Additionally, where possible, eCommerce users should have access to all the information they might need directly in the eCommerce system, regardless of where that information may reside, meaning that interfaces to other systems in addition to ERP can be beneficial.
Building a successful eCommerce strategy
What is your eCommerce strategy? Just installing the quick and cheap solution is not a strategy – and puts you in the same difficult situation as the EDI “rip and read” compliance mentioned in the “Beyond the website” section above. A slapped-together, short-term solution may be a less costly option for the time being, but it will end up being more expensive and less useful in the long run.
So, your eCommerce strategy should be long-term, and recognize the forthcoming growth of eCommerce as the future of customer interaction in days to come. That is not saying that your traditional markets and sales channels will disappear, although they might in some markets, but eCommerce will continue to grow and will become more and more important in all markets. Your strategy, and the tools you choose to support that strategy, must be flexible and adaptable in order to support your continued pursuit of eCommerce.
A sensible strategy recognizes current needs and includes a plan to meet those needs with the necessary systems, processes and people. Each of those three elements must be formulated with growth and expansion in mind. It’s okay that the details of just how that growth will play out are not known precisely at this time. It is still important to lay out the general parameters and approach you will use to move forward after the initial capabilities are established – and to allocate the resources necessary to keep your eCommerce efforts moving forward.
One critical element of such a forward-looking strategy that often gets overlooked or underserved is the need for education and training for the users, managers and developers of eCommerce processes. That includes formal training classes from systems suppliers, consultants and other third-party sources, and a keen awareness of market trends and developments gathered from industry publications, conferences, and user groups.

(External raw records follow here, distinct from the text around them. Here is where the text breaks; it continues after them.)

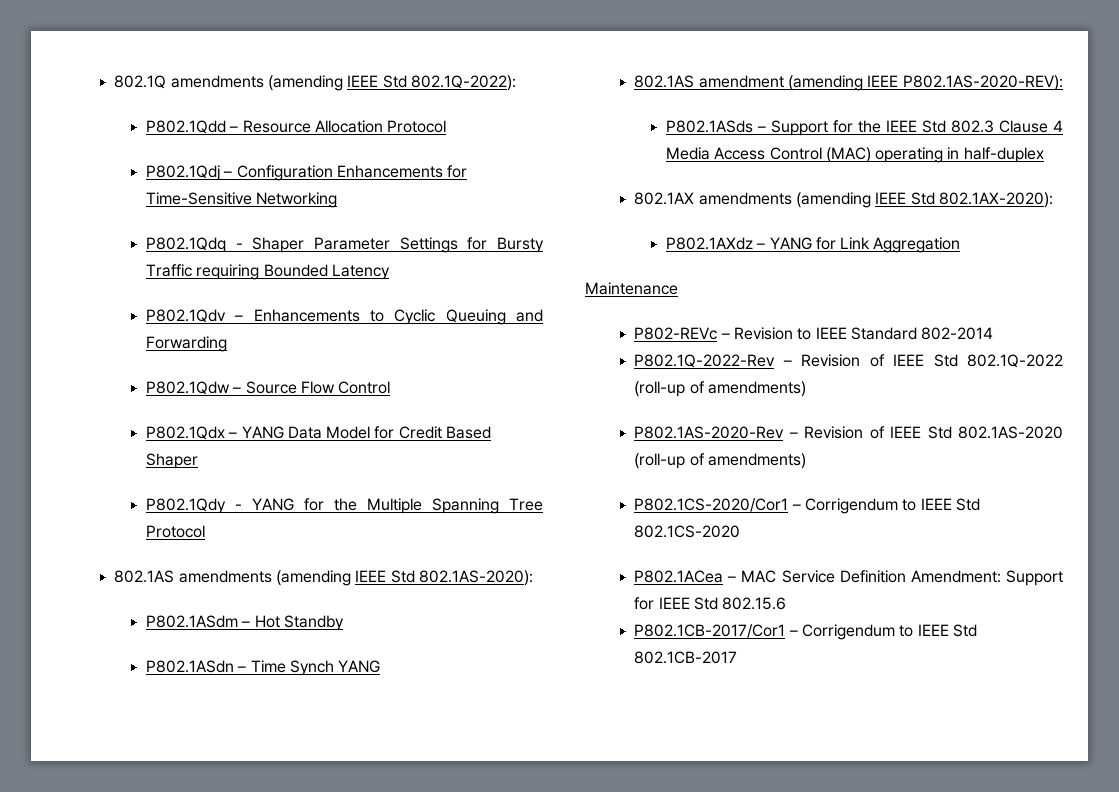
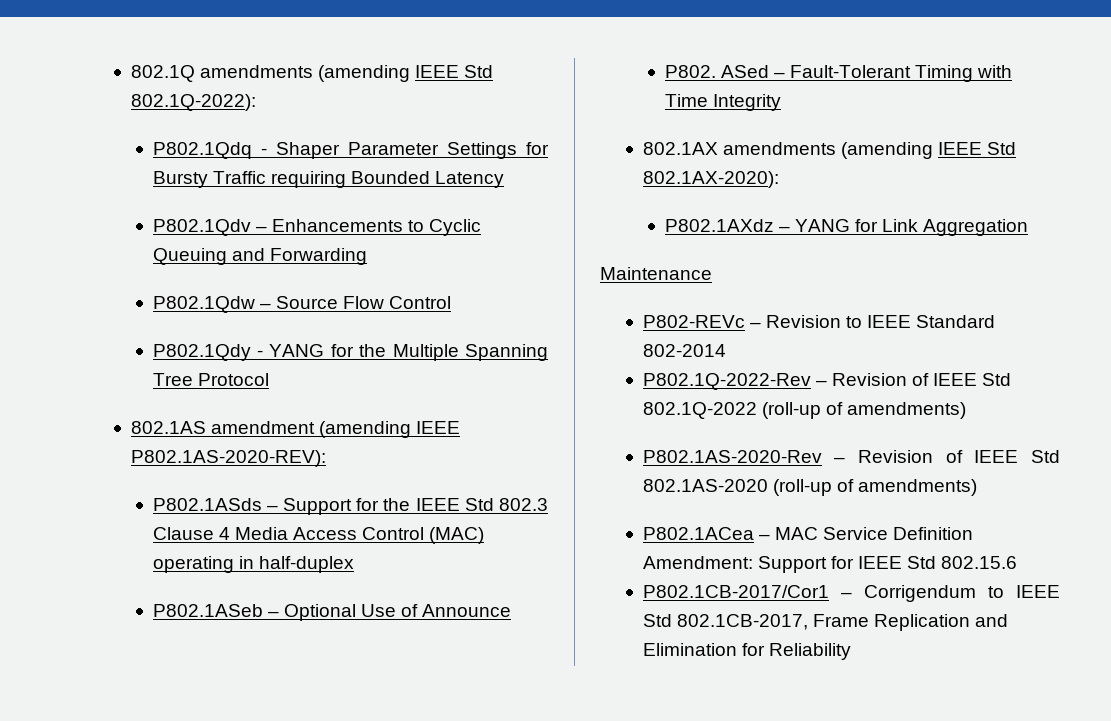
- P802.1Qdd – Resource Allocation Protocol
- P802.1Qdj – Configuration Enhancements for Time-Sensitive Networking
- P802.1Qdx – YANG Data Model for Credit Based Shaper
- 802.1AS amendments (amending IEEE Std 802.1AS-2020):
- P802.1ASdm – Hot Standby
- P802.1ASdn – Time Synch YANG
+ P802.1ASeb – Optional Use of Announce
+ P802. ASed – Fault-Tolerant Timing with Time Integrity
- P802.1CS-2020/Cor1 – Corrigendum to IEEE Std 802.1CS-2020
- P802.1CB-2017/Cor1 – Corrigendum to IEEE Std 802.1CB-2017
+ P802.1CB-2017/Cor1 – Corrigendum to IEEE Std 802.1CB-2017, Frame Replication and Elimination for Reliability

As your strategy develops and unfolds, be sure your team stays engaged and involved in all eCommerce-related activities and accomplishments. The team includes senior executives (sponsors and champions), business units from across the organization (even if they do not touch eCommerce directly, they will undoubtedly be affected and will need to support this new type of business), sales, IT leaders, and supply chain partners.
Plan an integrated approach to include everything from the web site itself and its technical challenges through fulfilment, return, financial management, analysis, and feedback to sales, marketing, product design, customer relations and logistics processes.
Choose the right technology platform and toolset to enable the customer-facing capabilities (and flexibility) along with the integration with supporting functions. Also choose appropriate partners to help you succeed – software and system suppliers, external advisors and contractors, educators, and technical support. These resources are part of your team and critical to your ultimate success.
Lastly, be sure to include provisions for continuous improvement in your eCommerce plan. Technology continually changes; customer expectations are constantly in flux; and you will continue to learn as you strengthen your eCommerce experience. eCommerce can become a competitive strength when based on a solid plan and smart execution by a strong team that harnesses the technology, processes and people to deliver a great customer experience. And there’s no time to waste.